L’éducation doit être vue comme un instrument qui rend la femme autonome économiquement et intellectuellement et qui devrait donc l’entraîner dans sa croisade vers l’activisme national, porte d’entrée vers l’égalité.

Dans leurs actions de promotion de l’éducation, les femmes s’organisent d’abord indépendamment des institutions gouvernementales. Elles créent elles-mêmes des centres et des écoles ou conçoivent des activités éducatives en dehors des établissements scolaires, ce qui enrichit et diversifie le paysage éducatif à destination des femmes et des filles. C’est la démarche suivie notamment par la WIS et la YWCA qui ouvrent des foyers pour filles, respectivement en mars 1948 et en octobre 1951. Les filles et les femmes qui y logent peuvent participer aux cours, de même que les Ibadanaises qui ont dû interrompre leur scolarité prématurément, par exemple en raison d’une grossesse (Adekogbe 1960 : 4-7). Ces cours traitent de divers sujets (Ogunlesi 1952 : 2) :

L’économie domestique, la couture, la lessive et le soin aux enfants […] Ces cours avaient été conçus pour préparer les élèves à leur futur rôle de femmes et de mères.

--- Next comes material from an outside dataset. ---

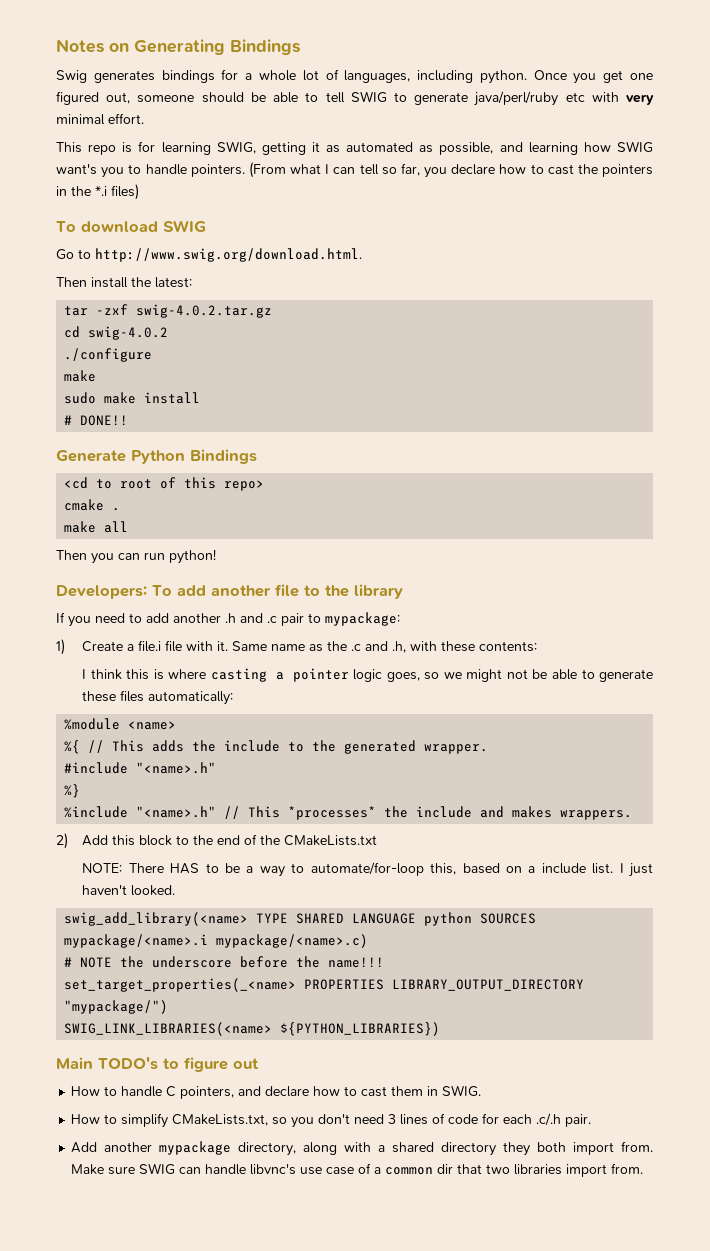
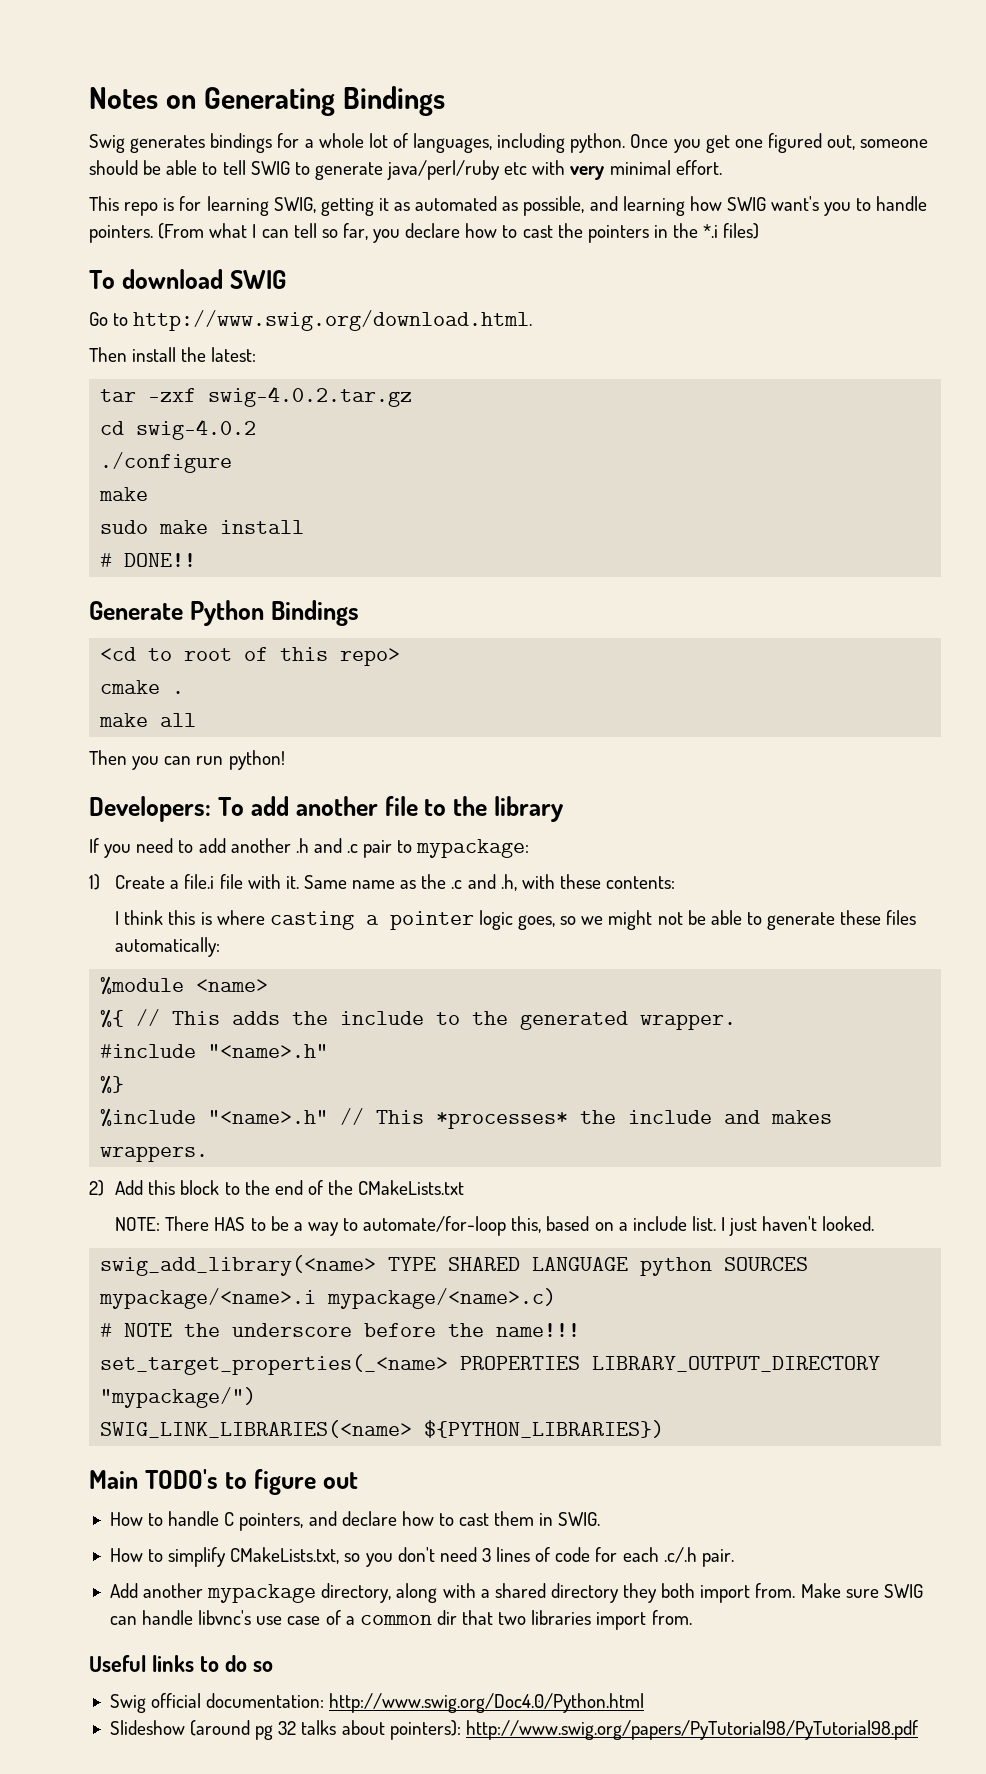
(644, 1168) none -> [89,1655,273,1672] [109,1693,645,1713] [109,1720,918,1740] // Useful links to do so // Swig official documentation: http://www.swig.org/Doc4.0/Python.html // Slideshow (around pg 32 talks about pointers): http://www.swig.org/papers/PyTutorial98/PyTutorial98.pdf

De plus, des expertes et des experts sont invités à tenir des séminaires. Parmi les thèmes abordés, on trouve : « Problèmes domestiques », « Le soin des dents des enfants » ou encore « Comment décorer votre maison » (Adekogbe 1960 : 4-7). Par ailleurs, les femmes de la WIS se tournent vers l’éducation des femmes des marchés : en 1960, la WIS ouvre une garderie pour les enfants dont les mères travaillaient à l’extérieur du foyer, partant du constat que les jeunes passent leurs journées près des stands de leur mère dans des conditions d’hygiène déplorables (Panata 2014g) :

Nous souhaitions développer les compétences des filles, des jeunes femmes et nous avions un programme de formation pour les jeunes filles. Ensuite, nous avons pensé qu’il fallait faire quelque chose pour les marchandes et on est allées dans les marchés, on a vu les enfants traîner parmi les stands, on a pensé à créer une école pour les jeunes et on a ainsi ouvert la crèche de la WIS, une garderie de jour qui est ensuite devenue une école qui existe toujours. Elle n’est pas loin du marché de Dugbe.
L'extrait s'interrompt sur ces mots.